- Born: 27 September 1902 Woolwich, London
- Died: 30 May 1975 (aged 72) Chelsea, London
- Allegiance: United Kingdom
- Branch: British Army British Indian Army
- Service years: 1923–1948
- Rank: Brigadier
- Service number: 24359
- Conflicts: Second World War
- Awards: Companion of the Order of St Michael and St George, Commander of the Order of the British Empire, Mentioned in Dispatches

= Leonard Addison =

British Army officer and diplomat (1902–1975)

Brigadier Leonard Joseph Lancelot Addison (27 September 1902 – 30 May 1975) was a British Indian Army officer and diplomat.

==Early life and marriage==
Addison was born in Woolwich, the son of Joseph Lancelot Addison and Harriet Jowett. He was educated at Strand School in Elm Park, followed by Ardingly College. In 1912, he moved to King's College School, and in January 1916, to Dulwich College. Leaving Dulwich College in December 1920 at the age of eighteen years, Addison entered the Royal Military College, Sandhurst as a Gentleman Cadet.

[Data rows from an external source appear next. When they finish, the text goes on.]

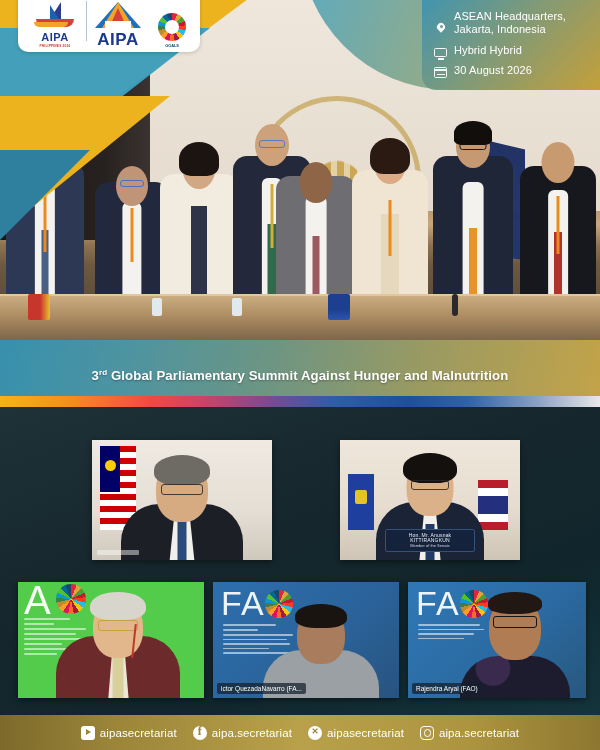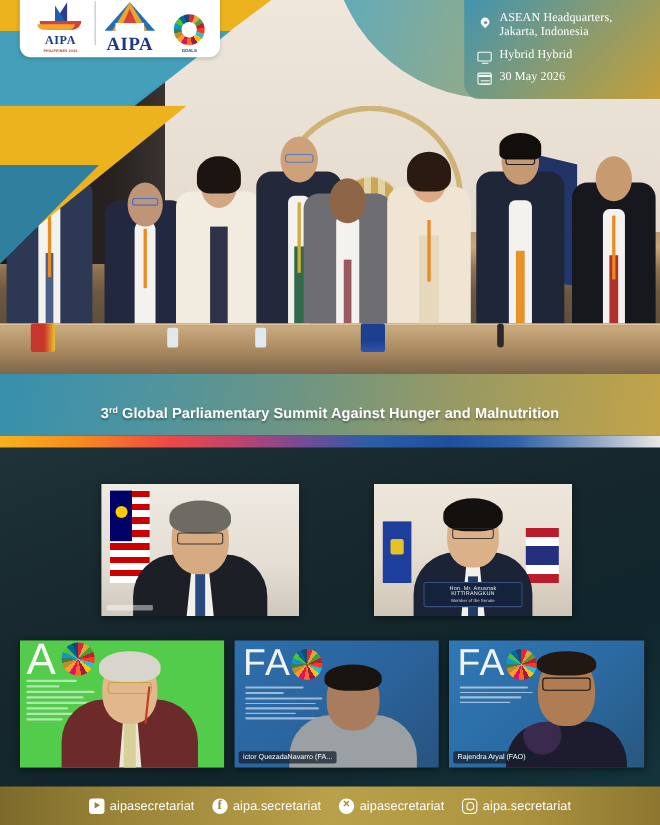--- a/index.html
+++ b/index.html
@@ -154,7 +154,7 @@
     background:linear-gradient(135deg, rgba(56,145,178,.88) 0%, rgba(120,150,120,.82) 45%, rgba(196,157,52,.86) 100%);
     color:#fff;
   }
-  .info-row { display:flex; gap:7px; align-items:center; margin-bottom:7px;font-family:Liberation Serif, serif; }
+  .info-row { display:flex; gap:7px; align-items:flex-end; margin-bottom:7px; }
   .info-row:last-child{ margin-bottom:0; }
   .info-txt { font-size:11px; line-height:1.22; color:#fff; letter-spacing:.1px; }
   .ic { flex:0 0 13px; width:13px; height:14px; position:relative; opacity:.95; }

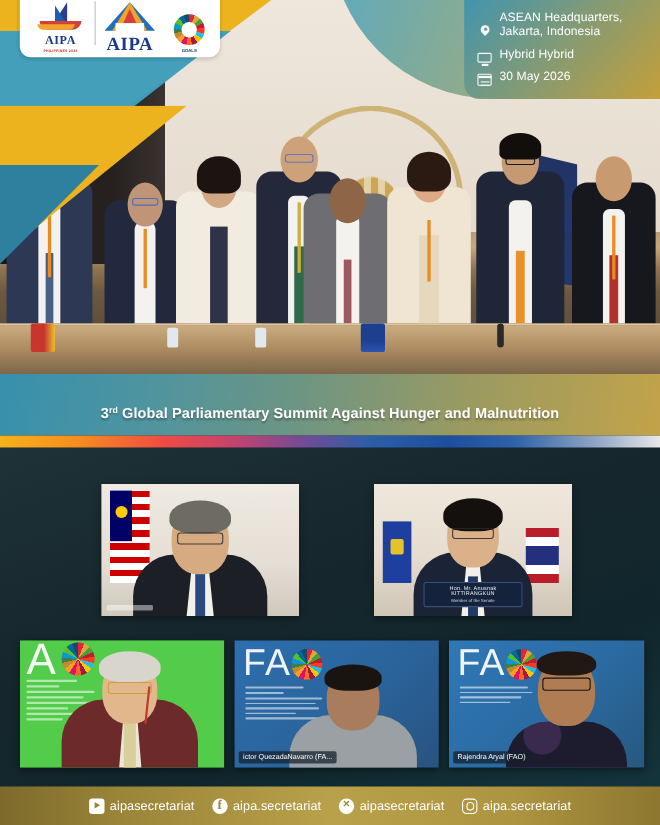--- a/index.html
+++ b/index.html
@@ -127,7 +127,7 @@
   .logo-sail .s2{position:absolute;left:18px;top:3px;width:0;height:0;border-right:11px solid transparent;border-bottom:17px solid #1d60b0;}
   .logo-sail .s3{position:absolute;left:4px;top:17px;width:38px;height:8px;background:#d6403a;border-radius:0 0 10px 10px;}
   .logo-sail .s4{position:absolute;left:2px;top:20px;width:34px;height:5px;background:#f0a42a;border-radius:0 0 8px 8px;}
-  .logo-aipa-word{ font-weight:bold; color:#1b3a8c; letter-spacing:.5px; line-height:1;font-family:Liberation Serif, serif; }
+  .logo-aipa-word{ font-weight:bold; color:#1b3a8c; letter-spacing:.5px; line-height:1; }
   .logo-sub { font-size:3.2px; color:#c0392b; letter-spacing:.2px; margin-top:1px; font-weight:bold;}
   .divider-v { width:1px; height:40px; background:#b9c2cc; margin:0 3px; }
   .logo-arch { width:46px; height:30px; position:relative; }

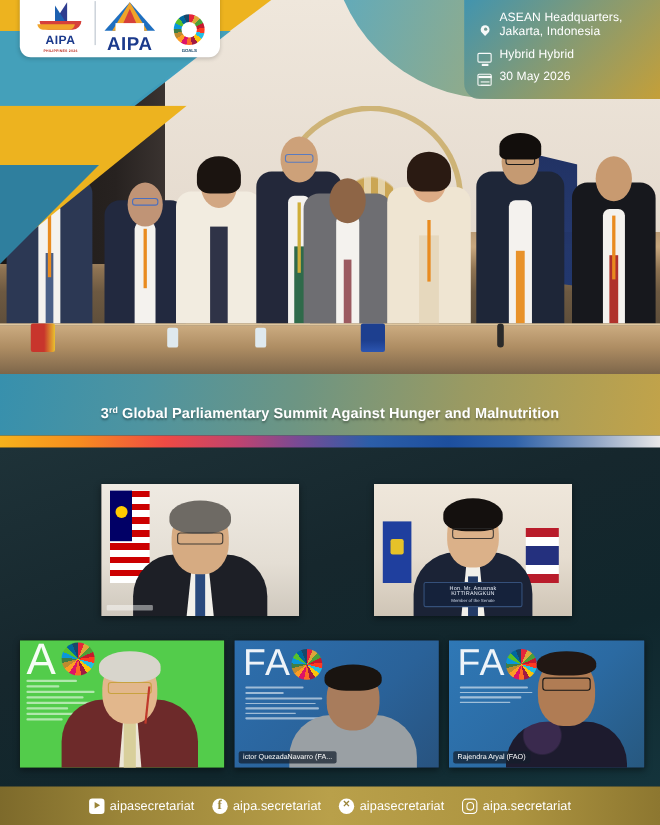--- a/index.html
+++ b/index.html
@@ -386,7 +386,7 @@
     </div>
     <div class="info-row">
       <span class="ic ic-cal"></span>
-      <span class="info-txt">30 May 2026</span>
+      <span class="info-txt">30 August 2026</span>
     </div>
   </div>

In 1927 he married Phyllis Mabel Coombs, the daughter of E.E. Coombs OBE. They had one son and one daughter.

==Career==
On 1 February 1923 he was commissioned into the 1st Battalion, Queen's Own Royal West Kent Regiment. In June 1926 he was seconded to the Indian Army, and in July 1927 transferred to the Indian Army Service Corps. He served on the North West Frontier during the 1930-31 campaign. He was promoted Captain in 1932 and Major in 1939. He served in India during the Second World War, working as assistant director of Contracts at Army HQ in Simla before seeing action in the Burma Campaign, during which he was Mentioned in Dispatches. In May 1945, Addison was transferred to the Home Department of the Indian Government. In April 1946 he became Chief Director of Purchase at the Indian Department of Food, and in June 1947 he was invested as a Commander of the Order of the British Empire.

In 1947, he became a Counsellor at the British High Commission in Calcutta. In March 1948, Addison was promoted to honorary brigadier and retired from the army. Between 1949 and 1952 he was Deputy High Commissioner in India. He was invested as a Companion of the Order of St Michael and St George in June 1952.